Motivation of our staff, their loyalty and their sense of ownership is the difference between us and other domestic Airlines. It’s very difficult for us to get tickets during the festival season but if I know someone in your organization, I can easily get those tickets. So is that a good practice? We have put all of our reservation in the software and there is first come first basis. During the festivals, there is an over demand of the tickets but we have never taken more money. And if there is black marketing from traveling agency and if anyone complains, we take action against them. But if any one has relatives or friends working in Buddha Air and if they give tickets during the festival season, for me it’s not a big issue. It’s just a human factor. During this year’s Dashain, in the Biratnagar flights, combining all the airlines operating there, about 800 passengers per day were transported. We also decreased the prices of return tickets from Biratnagar so that people who have never traveled by air could come to Kathmandu by air. These are purely human factors and it happens everywhere else in the world. Our computerized system will not allow block booking or holding even if we try. Do you ever have any negative staff in your team member, how did you handle them? If anyone shows continuous negative mentality, we fire them immediately. We don’t tolerate that and there have been instances where people have been fired.

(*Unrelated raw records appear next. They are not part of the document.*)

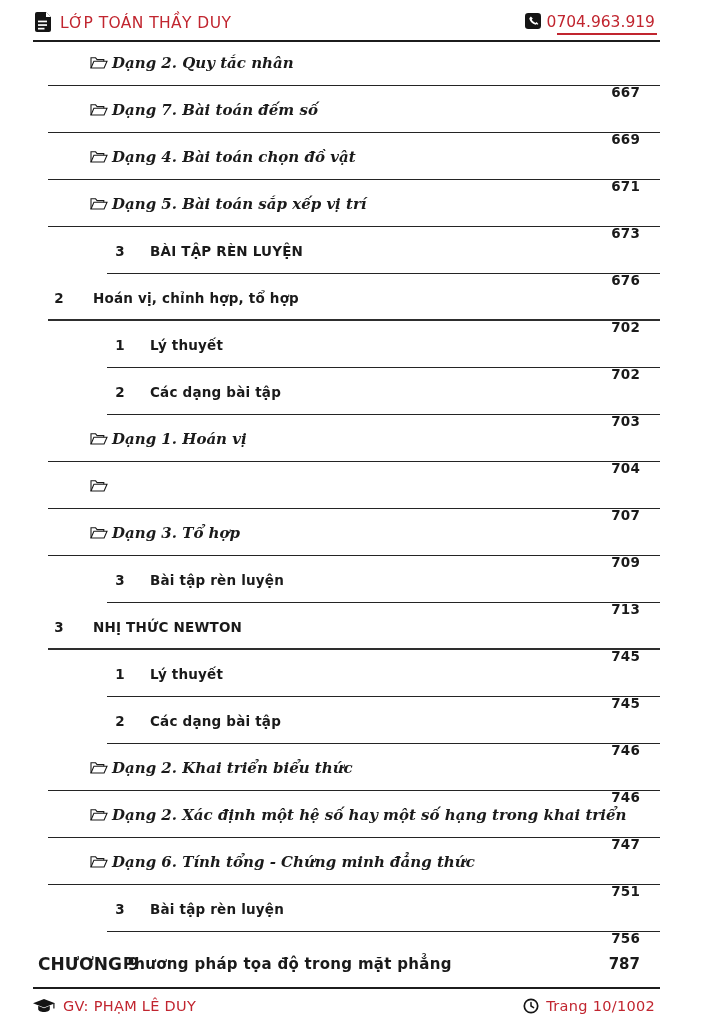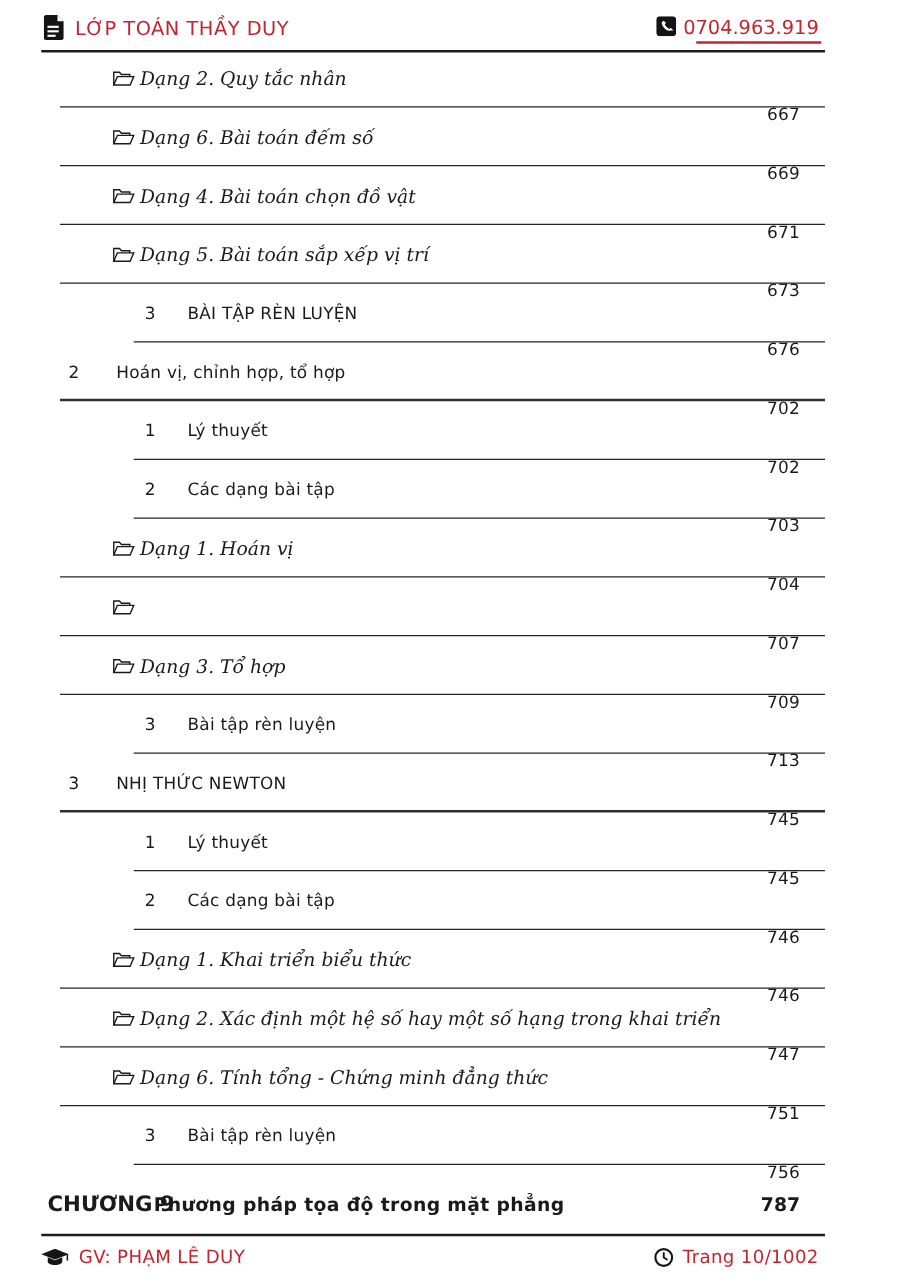"Dạng 2. Quy tắc nhân" .toc-row { font-weight: none -> bold }
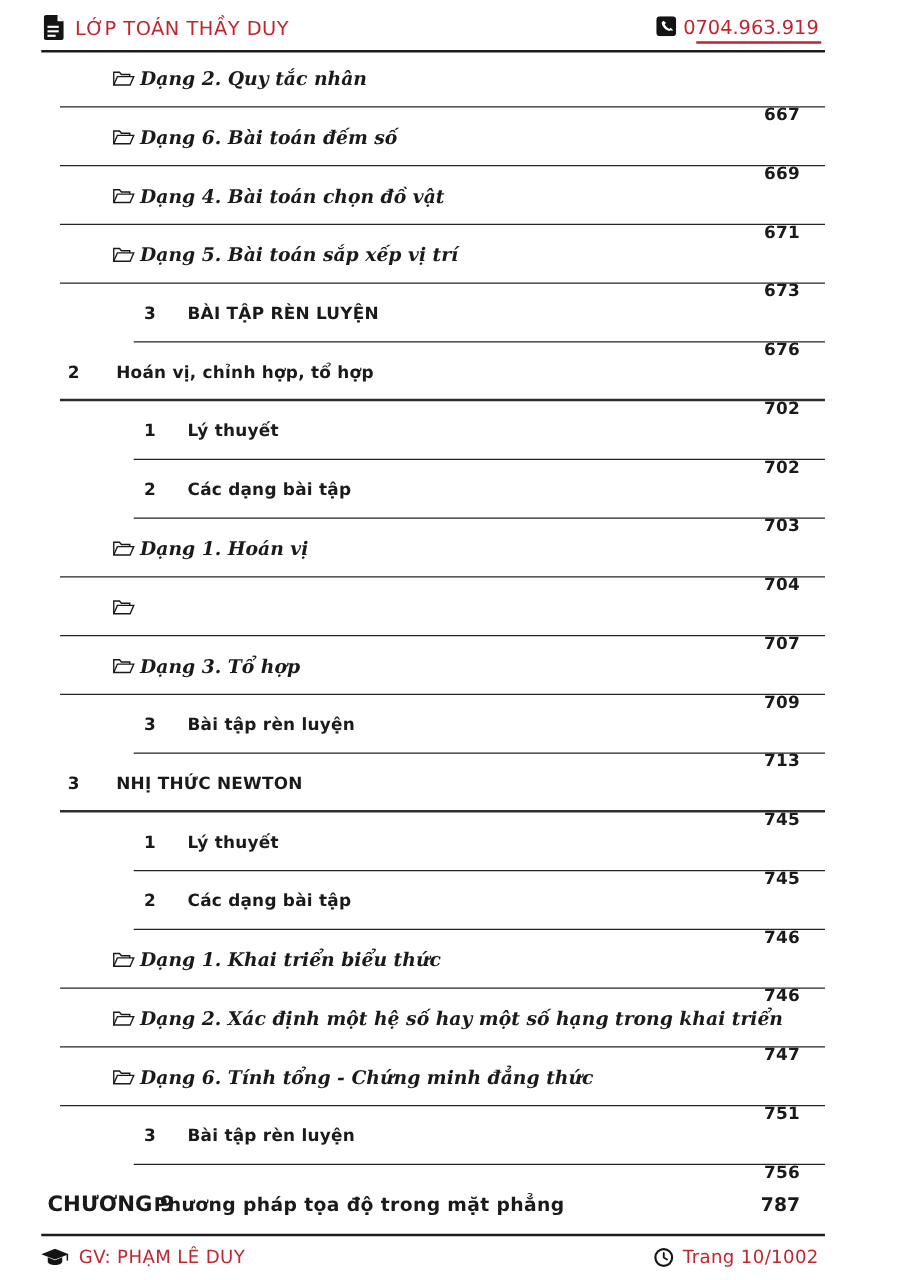"Dạng 6. Bài toán đếm" span.dang-label { text: 6 -> 7 }
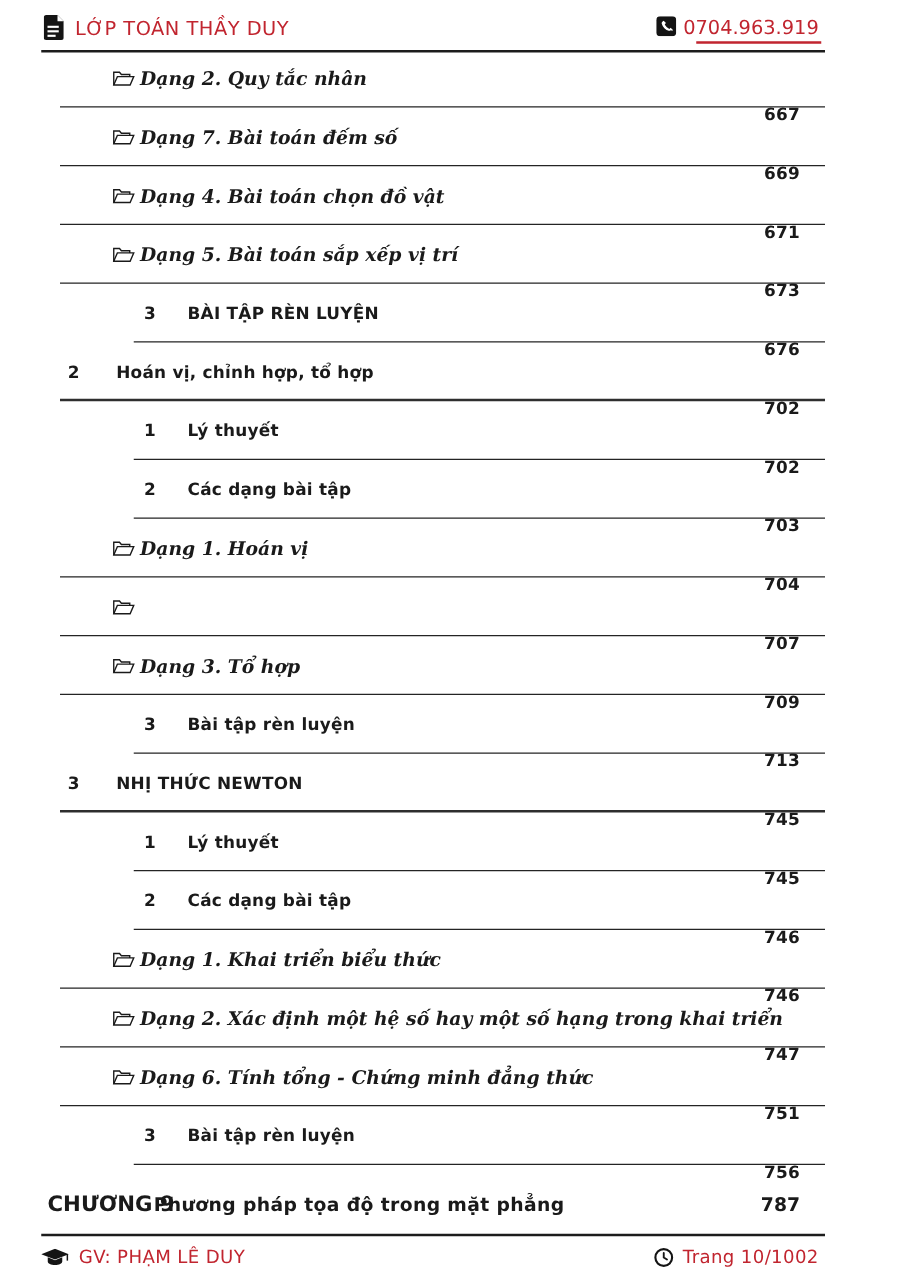"Dạng 1. Khai triển biểu" span.dang-label { text: 1 -> 2 }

Why didn’t you invest in twin otter sector (for flying to remote airports)?
That is a core competency. We deliver only those services in which we are specialized. So as we are best in investing in only one sector, we have been providing air service for Nepalese in cheaper rates. Are there any opportunities for aspiring entrepreneurs to invest in the aviation sector as the industry is growing bigger? There are many technologies required in our industry like ticketing, accounting etc and till now everything has been developed by Nepalese. There is no e-commerce in our industry and we are not being able to sell our ticket through credit card. So, if any one can develop the technology, there is always an opportunity. How was your experience dealing with the bureaucracy of Nepal? We have not yet faced many hurdles from the bureaucracy. I think that the service we give and the requirements of aviation which we fulfill might be the reason we have not faced so much of hurdles from the bureaucracy.
Are you thinking about operating in Himalayan region for tourism?
That type of service can be provided with single engine aircraft but we need lots of resources to operate single engine aircraft. So, if we do everything in the entire sector, than what’s for others? At present there are around 6-7 company who have taken license and are waiting to start single engine aircraft. And we wouldn’t like to shift from our core competence. At present we want to expand on an international level but not in other sectors of aviation.
What was the scariest part during your business career?
During 2001/02, where we were up to our nose in debt and we have just come into operation, I think that was the scariest part of my life. But the good part its that we were able to ride through it with our excellent team.